NMR Spectrum (CDCl 3): τ = 3.85, s, (2H); 4.3-4.8, m, (2H); 6.27, s, (4H); 6.64, q, (2H); 7.22, d, 7.32, t, 7.54, s, (8H); 8.05, brs, (1H).

Example 17

N-Cyano-N '- [2 - [[[5- (dimethylamino) methy1-2-furanyl] methyl] thio] ethyl] -N "methylguanidine.

To a stirred solution of 1 g of N-cyano-N '- (2-mercaptoethyl) -N' - methylguanidine in concentrated hydrochloric acid at 0 ° C is added dropwise over 10 minutes 0.98 g of 5- (dimethylamino) -2 -furanmethanol.

After 3 hours at room temperature, the solution is neutralized with an excess amount of anhydrous sodium carbonate and the resulting ice cream is extracted with ethyl acetate. Evaporation of the solution gives an oil from which, after column chromatography, a product identical to the compound of Example 10 is obtained.

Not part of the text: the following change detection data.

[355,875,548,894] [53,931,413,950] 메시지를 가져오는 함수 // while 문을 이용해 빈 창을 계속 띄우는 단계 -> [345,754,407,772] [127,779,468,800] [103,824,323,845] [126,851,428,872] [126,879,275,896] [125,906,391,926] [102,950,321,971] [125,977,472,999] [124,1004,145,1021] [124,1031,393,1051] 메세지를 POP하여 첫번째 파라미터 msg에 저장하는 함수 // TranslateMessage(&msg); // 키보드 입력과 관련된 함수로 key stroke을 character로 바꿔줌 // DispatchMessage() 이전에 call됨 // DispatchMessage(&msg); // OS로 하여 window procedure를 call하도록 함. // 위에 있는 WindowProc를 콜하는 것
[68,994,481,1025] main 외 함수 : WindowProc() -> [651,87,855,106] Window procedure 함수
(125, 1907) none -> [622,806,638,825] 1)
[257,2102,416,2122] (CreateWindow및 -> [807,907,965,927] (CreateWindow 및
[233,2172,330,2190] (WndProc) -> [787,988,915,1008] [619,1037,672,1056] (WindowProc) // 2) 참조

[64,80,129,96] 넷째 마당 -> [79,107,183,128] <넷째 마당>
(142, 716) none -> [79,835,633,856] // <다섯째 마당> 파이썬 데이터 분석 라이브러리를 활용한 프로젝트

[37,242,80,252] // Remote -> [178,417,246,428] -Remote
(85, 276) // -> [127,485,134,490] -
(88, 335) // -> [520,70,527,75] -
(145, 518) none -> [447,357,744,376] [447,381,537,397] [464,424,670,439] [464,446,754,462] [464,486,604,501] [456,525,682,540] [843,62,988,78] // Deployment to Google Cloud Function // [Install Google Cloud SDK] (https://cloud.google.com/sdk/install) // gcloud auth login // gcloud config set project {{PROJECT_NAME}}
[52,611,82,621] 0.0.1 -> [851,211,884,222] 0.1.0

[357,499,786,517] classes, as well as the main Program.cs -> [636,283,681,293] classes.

NMR Spectrum (CDCl 3): τ = 3.82, s, 3.6-4.4, brm, (4H); 6.28, s, (2H); 6.57, s, 6.63, q, (4H); 7.15, d, 7.30, t, (5H); 7.65, s, (1H).

Example 18 - [2- [[5- (Aminomethyl) -2-furanylmethyl] thio] ethyl] -N "-cyano-N'-methyl-1-guanidine.

2- (5-chloromethyl-2-furanylmethyl) -LH-isoindole-1,3 (2H) dione.

10 g of 2- (5-hydroxymethyl-2-furanylmethyl) -1H-isoindole-1,3 (2H) dione is dissolved in 15 ml of thionyl chloride with gentle heating. The solution is evaporated to dryness and the solid residue is evaporated again with 1: 1 cyclohexane benzene. The residue is suspended in ether and the suspension is filtered, washed with ether and dried to give 10.1 g of 2- (5-chloromethyl-2-furanylmethyl) -1H-isoindole-1,3 (2H) dione, m.p. 122 ° C (dec.).

Analysis:

Calc'd for C 14 H 10 ClNO45 C 60.99 H 3.66 N 5.08 Found: C 61.32 H 3.71 N 5.00.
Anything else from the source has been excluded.